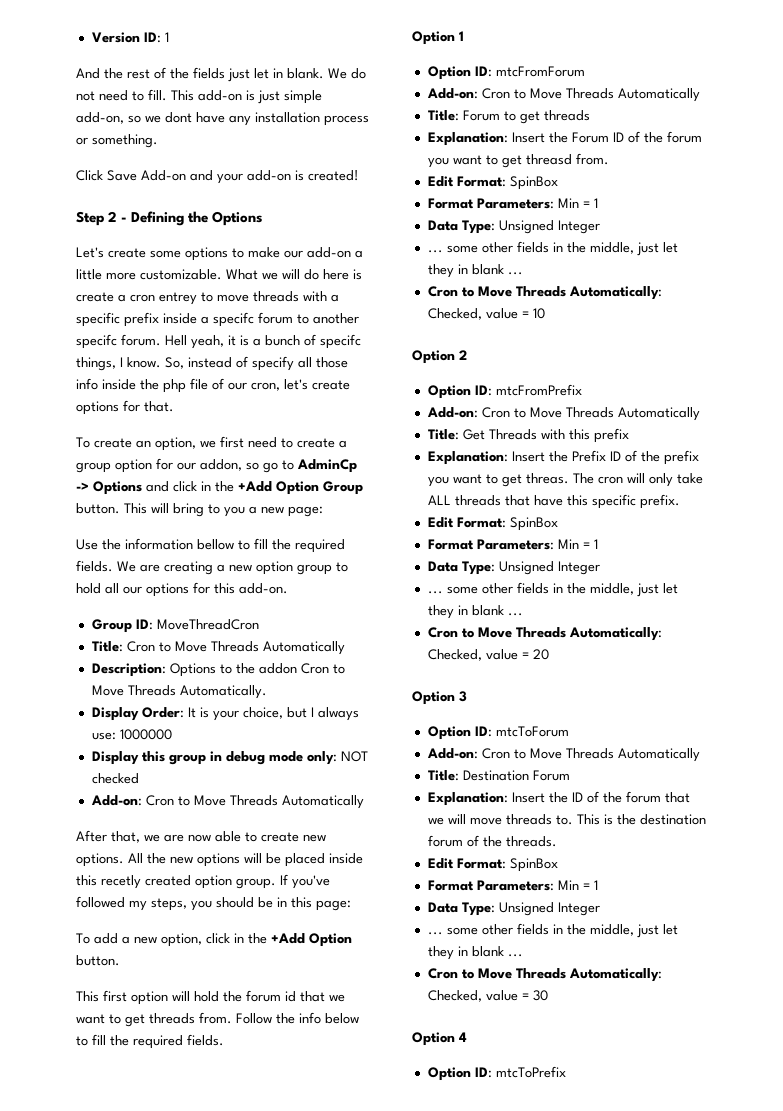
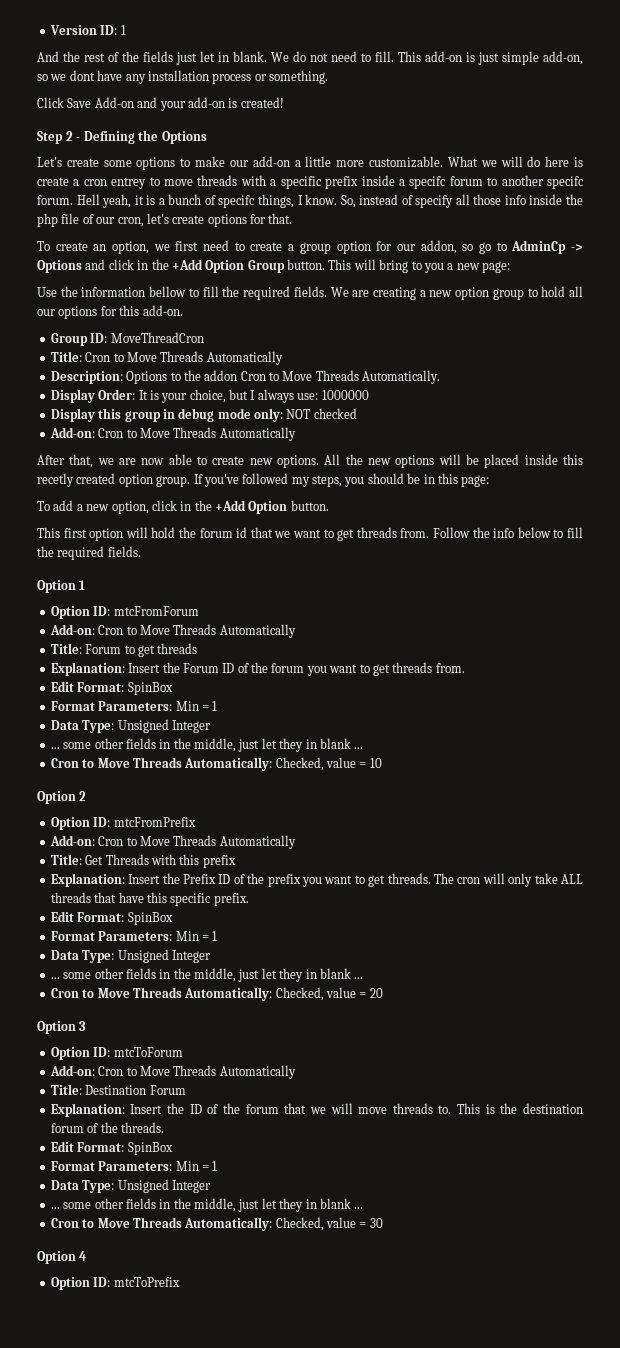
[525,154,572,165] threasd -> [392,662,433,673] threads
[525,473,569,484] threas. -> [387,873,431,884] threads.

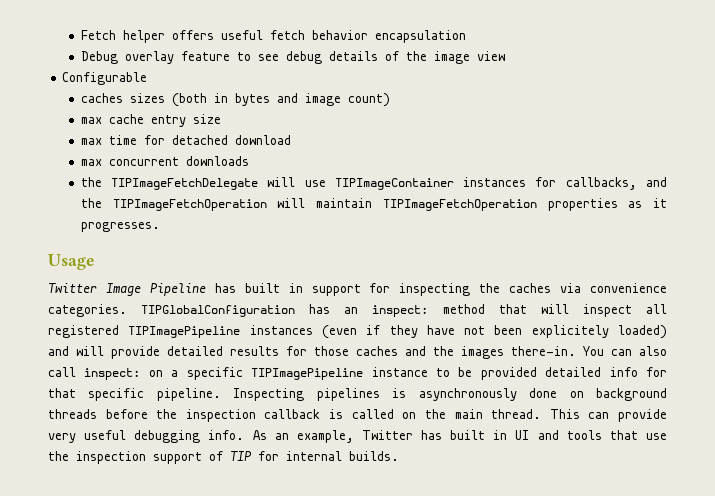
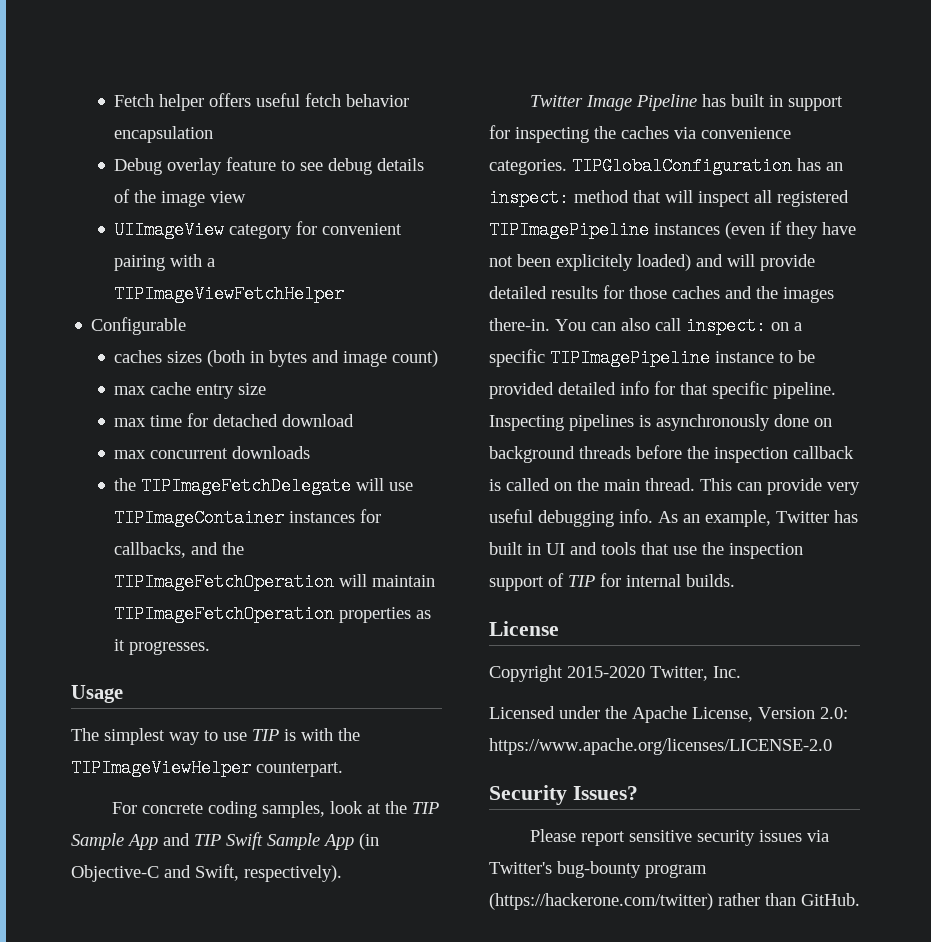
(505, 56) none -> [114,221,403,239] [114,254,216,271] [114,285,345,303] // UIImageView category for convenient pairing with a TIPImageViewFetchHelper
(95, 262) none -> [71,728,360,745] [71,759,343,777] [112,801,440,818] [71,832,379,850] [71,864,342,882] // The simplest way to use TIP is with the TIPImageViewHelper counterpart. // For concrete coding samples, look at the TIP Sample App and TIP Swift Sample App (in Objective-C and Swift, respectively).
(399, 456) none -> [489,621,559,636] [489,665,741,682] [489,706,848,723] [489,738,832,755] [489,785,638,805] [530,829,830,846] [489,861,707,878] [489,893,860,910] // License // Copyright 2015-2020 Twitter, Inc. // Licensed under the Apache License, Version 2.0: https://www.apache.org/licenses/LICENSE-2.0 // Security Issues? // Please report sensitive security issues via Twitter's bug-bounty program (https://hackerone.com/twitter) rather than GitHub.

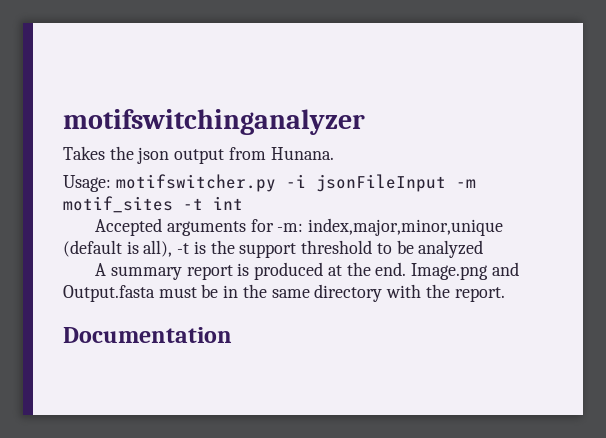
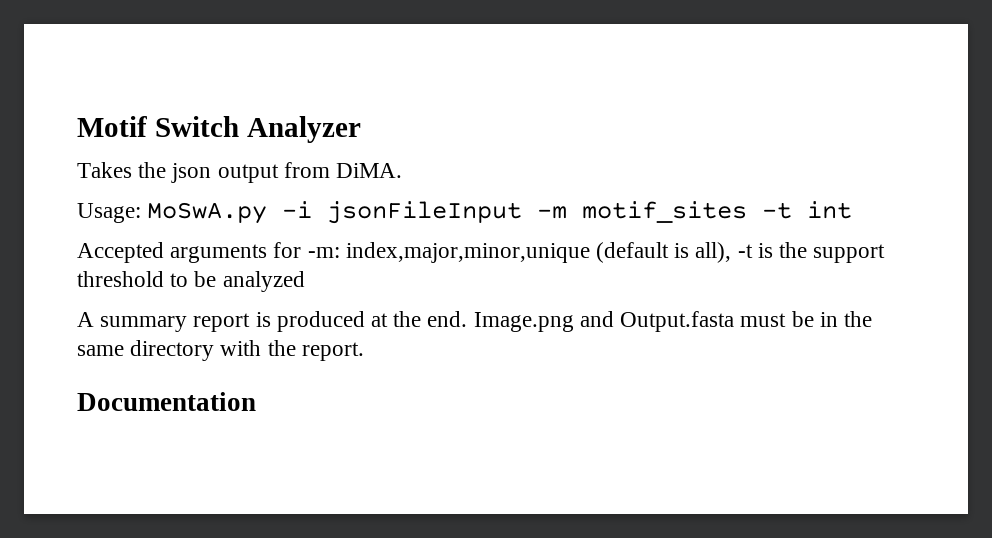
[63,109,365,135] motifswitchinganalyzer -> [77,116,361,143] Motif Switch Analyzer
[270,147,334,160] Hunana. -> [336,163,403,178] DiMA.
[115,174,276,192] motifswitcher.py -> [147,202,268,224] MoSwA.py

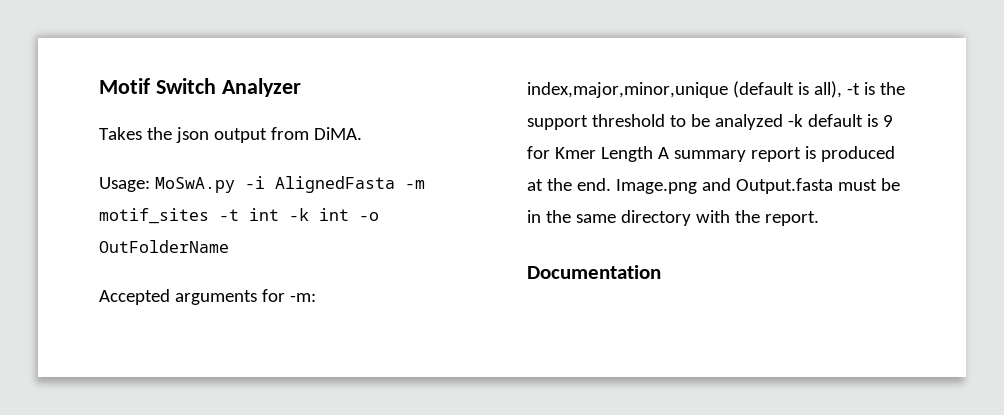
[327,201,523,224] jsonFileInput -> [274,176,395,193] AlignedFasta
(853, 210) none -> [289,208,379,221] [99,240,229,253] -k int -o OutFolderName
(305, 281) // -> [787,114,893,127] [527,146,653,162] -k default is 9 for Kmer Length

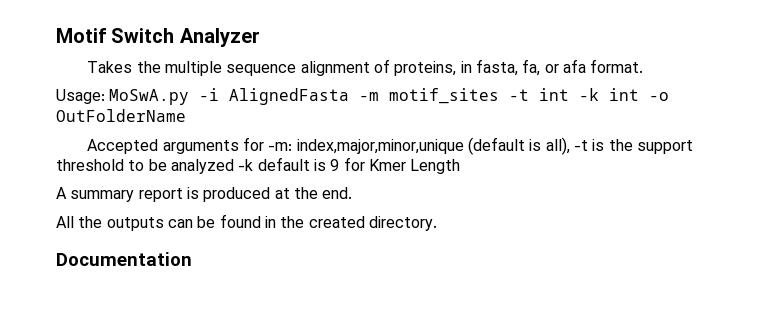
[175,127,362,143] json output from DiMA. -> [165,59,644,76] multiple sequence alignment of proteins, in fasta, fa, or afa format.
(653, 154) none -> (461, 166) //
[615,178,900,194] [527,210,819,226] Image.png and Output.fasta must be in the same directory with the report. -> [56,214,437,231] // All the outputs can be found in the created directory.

==

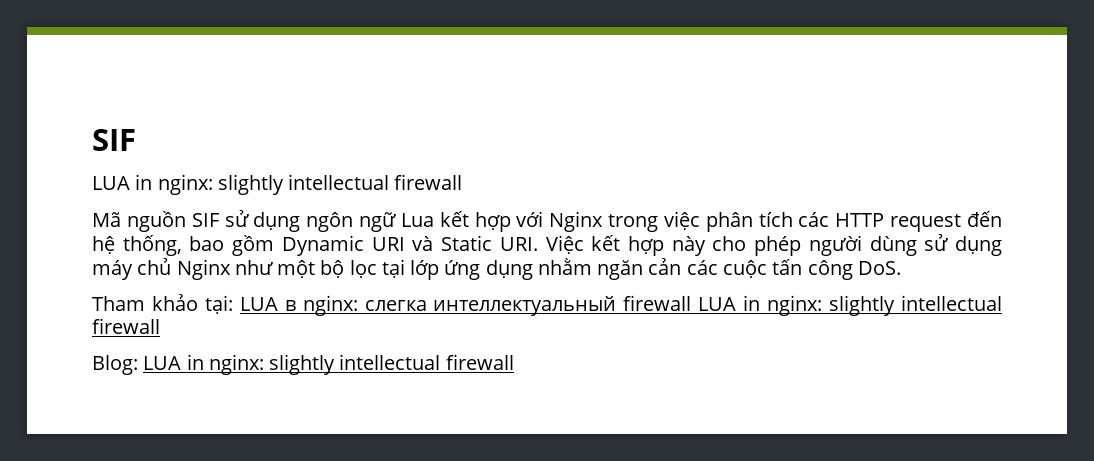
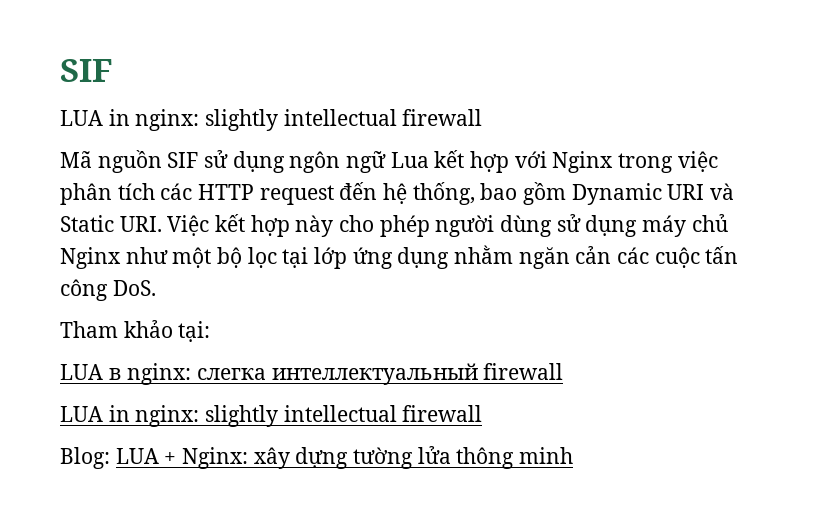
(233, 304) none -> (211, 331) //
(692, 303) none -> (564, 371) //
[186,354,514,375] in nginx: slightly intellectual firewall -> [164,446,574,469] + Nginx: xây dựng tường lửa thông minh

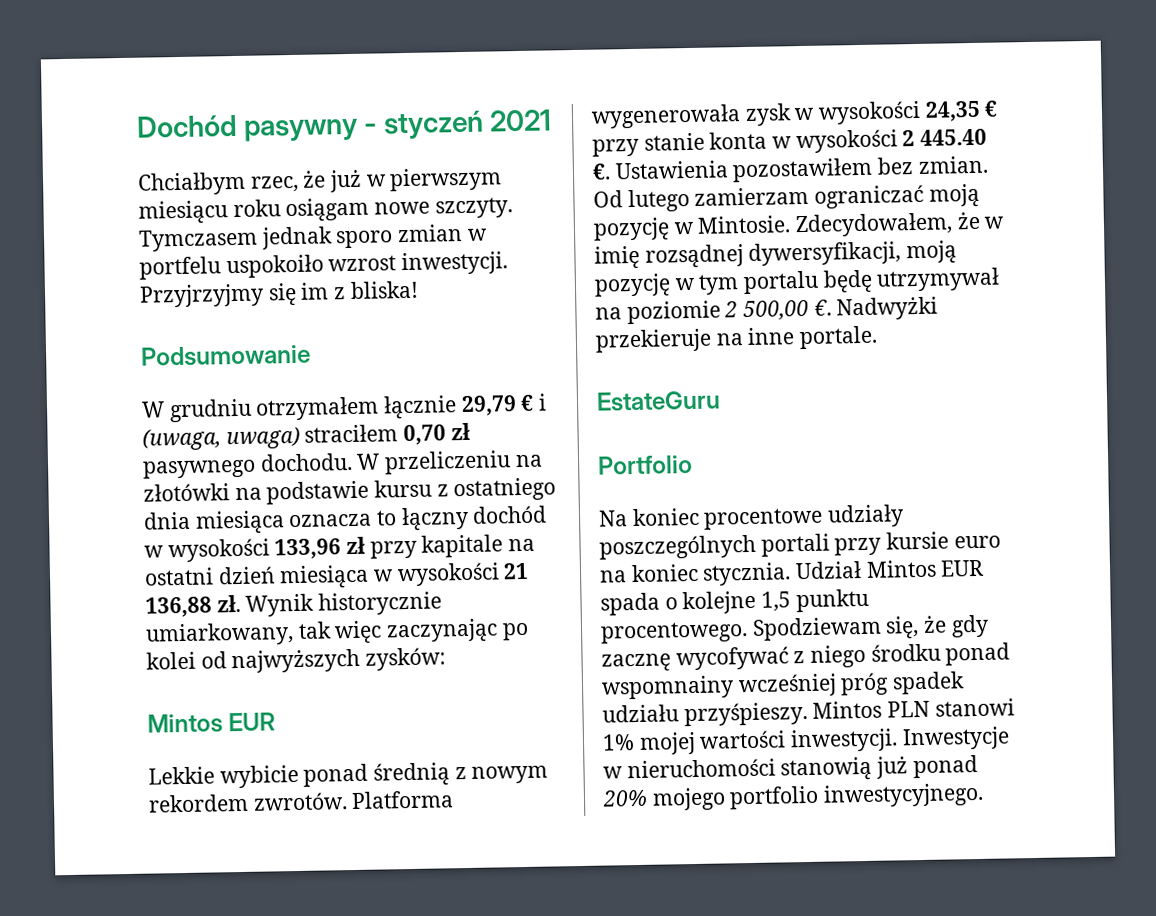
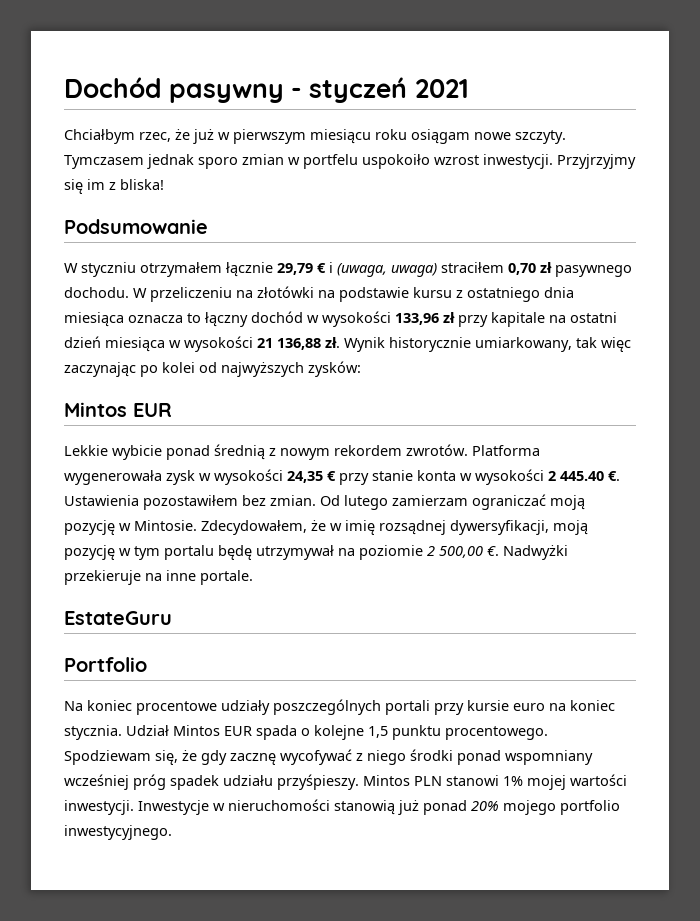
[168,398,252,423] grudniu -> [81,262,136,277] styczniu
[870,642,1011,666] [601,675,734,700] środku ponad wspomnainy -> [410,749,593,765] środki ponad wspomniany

> Task
Copy only what lies between the line with "[525,154,572,165] threasd ->" and the line with "(95, 262) none", those two lines included, exactly as given above; pictures stay out.

> Reply to the task
[525,154,572,165] threasd -> [392,662,433,673] threads
[525,473,569,484] threas. -> [387,873,431,884] threads.

(505, 56) none -> [114,221,403,239] [114,254,216,271] [114,285,345,303] // UIImageView category for convenient pairing with a TIPImageViewFetchHelper
(95, 262) none -> [71,728,360,745] [71,759,343,777] [112,801,440,818] [71,832,379,850] [71,864,342,882] // The simplest way to use TIP is with the TIPImageViewHelper counterpart. // For concrete coding samples, look at the TIP Sample App and TIP Swift Sample App (in Objective-C and Swift, respectively).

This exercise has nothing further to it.